A lot of people wonder how much they could possibly learn in one week (six days, really) at Concordia Language Village’s family week, especially if the child is learning a language the parent never studied. Parents who hear about our trip to Waldsee are usually fascinated, but clearly hesitant to imagine themselves “back in school” learning a foreign language of all things.

Here’s my take for the parent who’s eager for their child to learn (or the parent of the eager child desperate to attend camp, but reluctant to go without parental support.)

Even if you don’t know one word of the target language, the staff will get you through the week and your kids will learn a lot. You will also have fun! If you are happy to be there, the experience will be joyful, regardless of German learned.

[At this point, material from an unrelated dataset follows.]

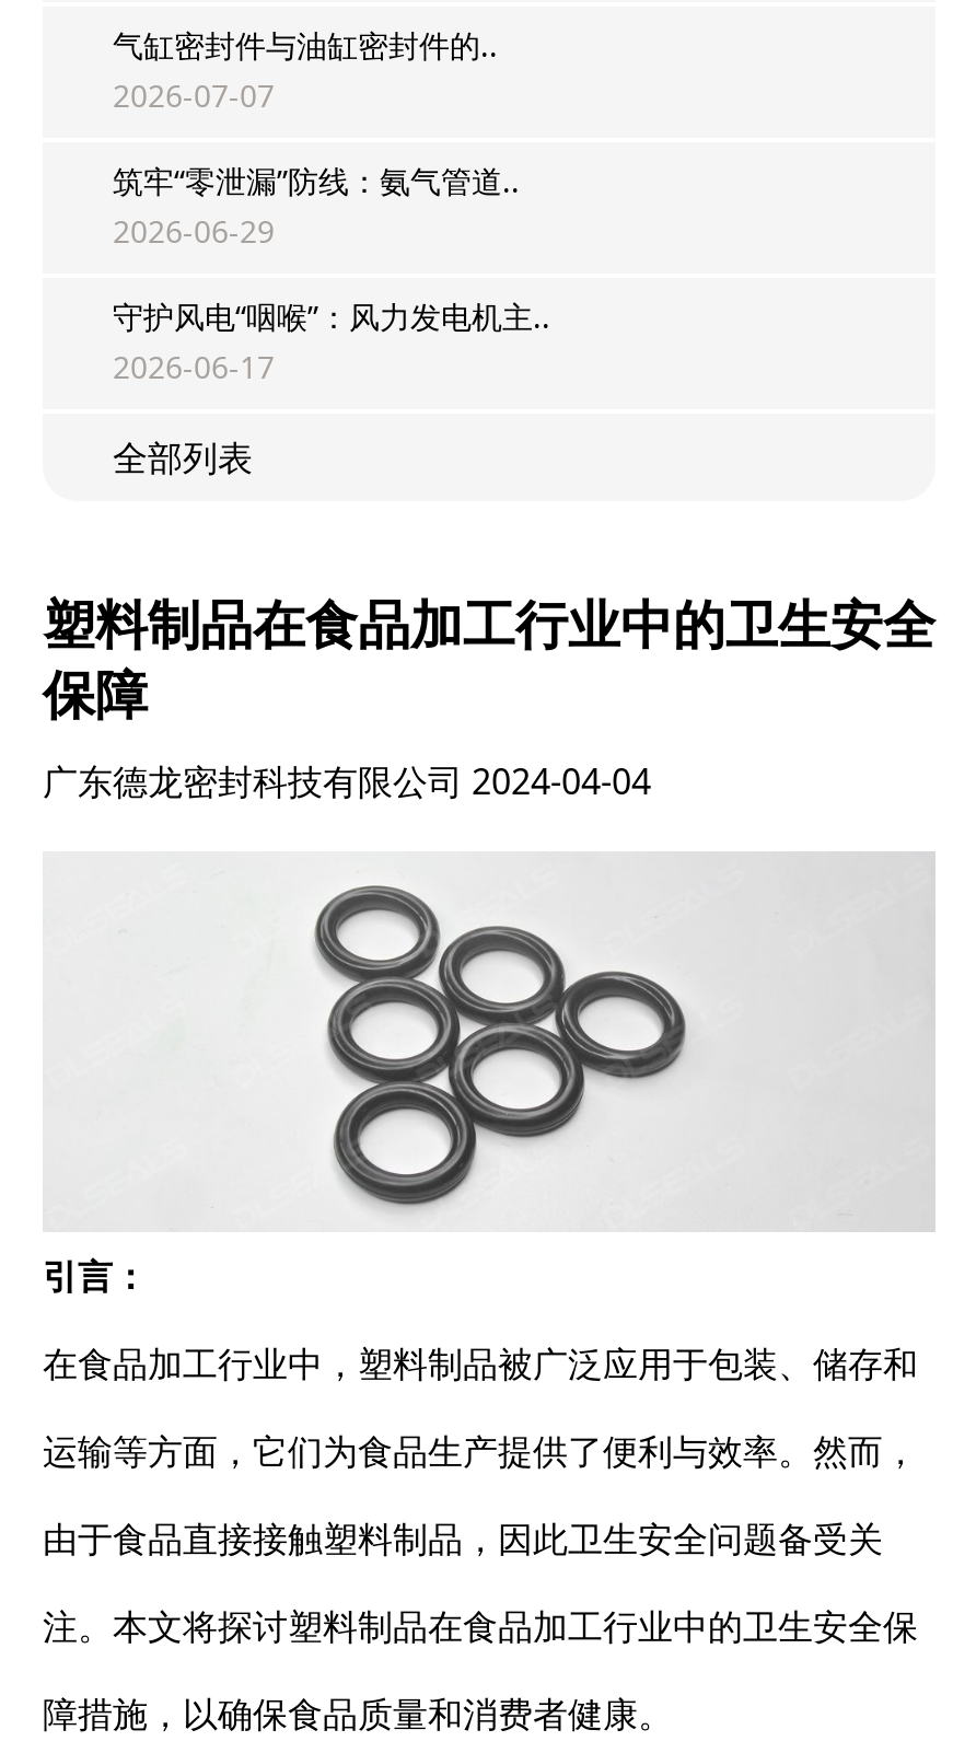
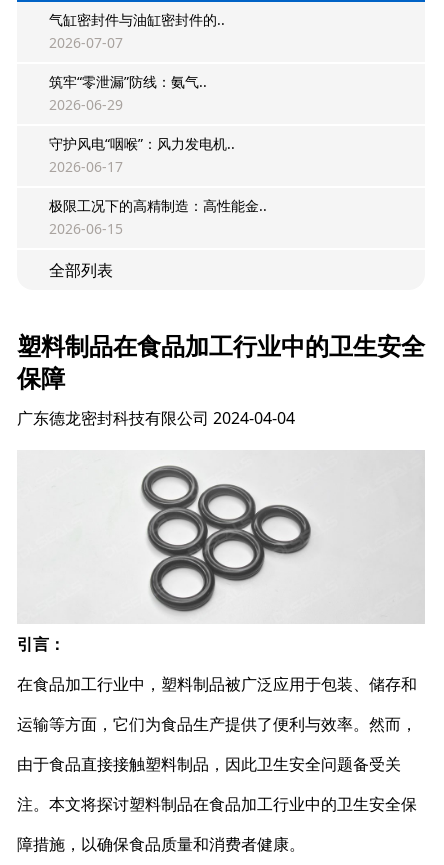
[113,160,520,201] 筑牢“零泄漏”防线：氨气管道.. -> [49,72,207,91] 筑牢“零泄漏”防线：氨气..
[113,295,550,337] 守护风电“咽喉”：风力发电机主.. -> [49,134,235,153] 守护风电“咽喉”：风力发电机..
none -> [49,196,267,238] 极限工况下的高精制造：高性能金.. | 2026-06-15

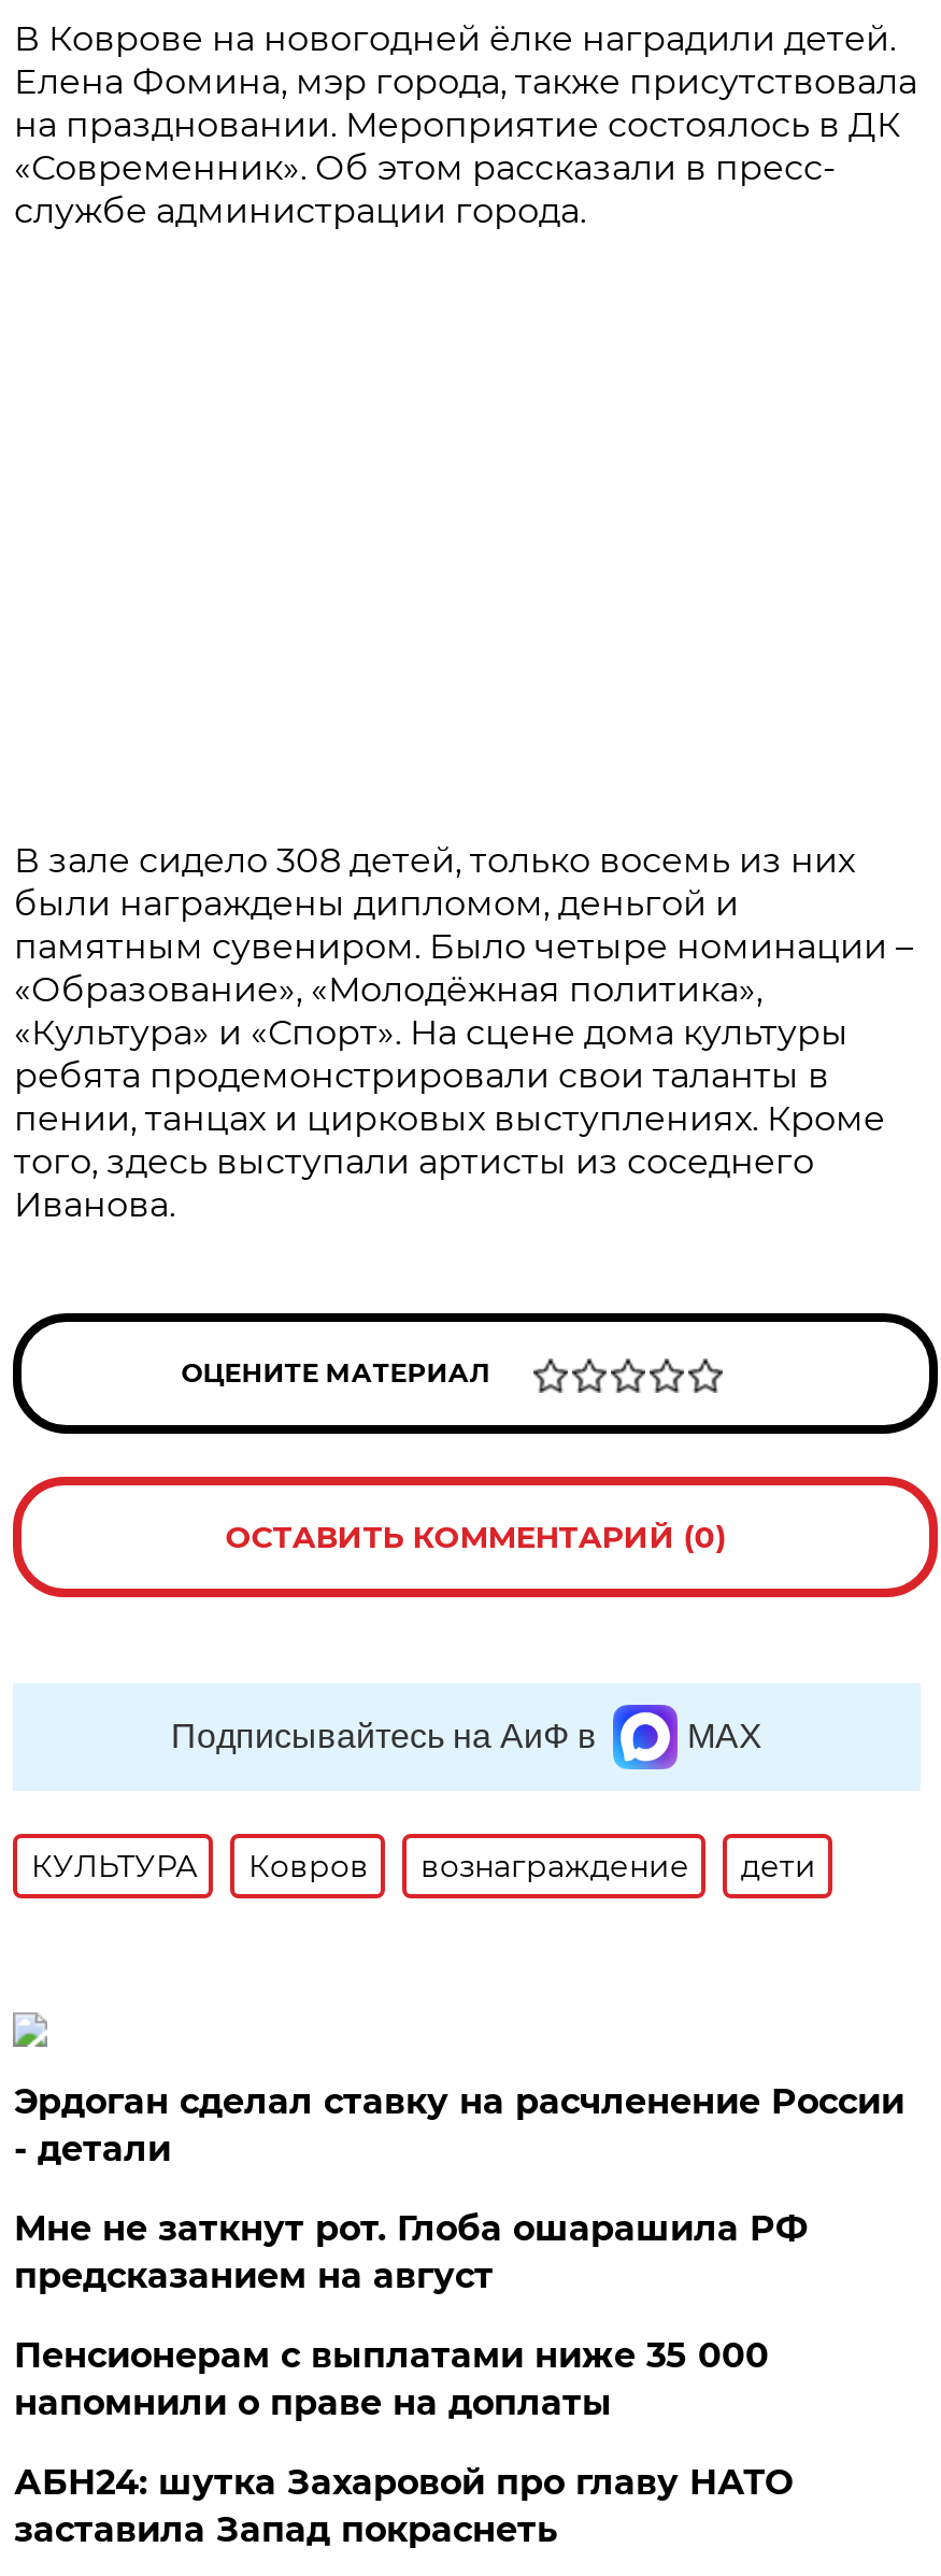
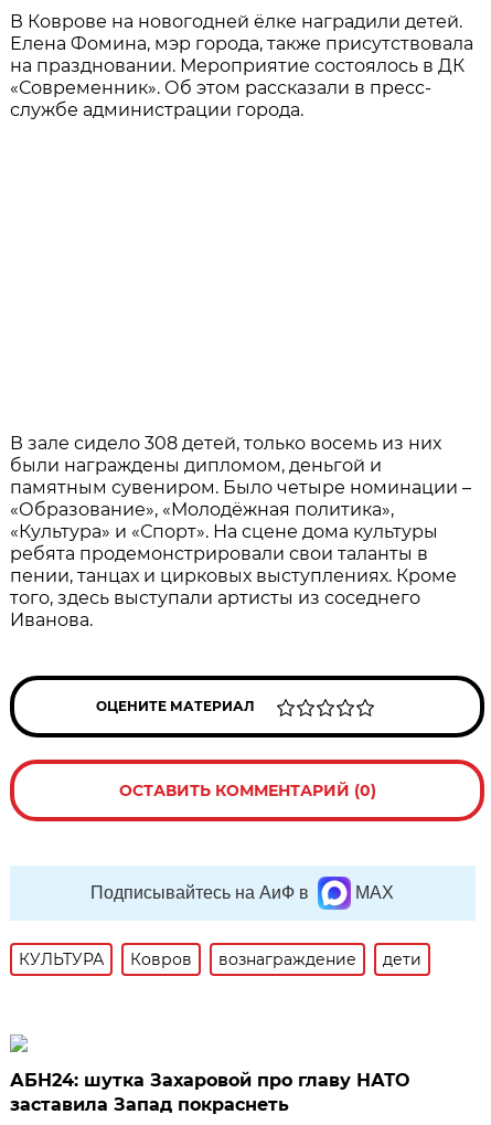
[14,2081,904,2423] Эрдоган сделал ставку на расчленение России | - детали | Мне не заткнут рот. Глоба ошарашила РФ | предсказанием на август | Пенсионерам с выплатами ниже 35 000 | напомнили о праве на доплаты -> none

How much you actually learn is probably dependent upon your facility for languages (do you learn them easily?), the amount of effort you care to put in, and maybe the amount of parenting your own situation requires. If you bring a toddler or all six of your kids, you might nap more and study less! Either way, you can have a good time with your family and rest assured you are contributing to your child’s education. They will learn more—and more easily—than you do. You don’t have to know anything about your target language to make CLV family week worthwhile.

If you know you are heading to Waldsee, though, you will probably enjoy it a lot more if you take a stab at some self-study materials before camp. There are free language learning apps like Duolingo, free language learning software programs like Mango available from most public libraries, and lots of great recorded options like Pimsleur and Living Language to listen to in your car. (Both of these audio CD systems were also free from my local library.) Most of us won’t achieve fluency with these study aids, but even a brief grounding in the target language should reduce the shock and awe stage of immersion camp.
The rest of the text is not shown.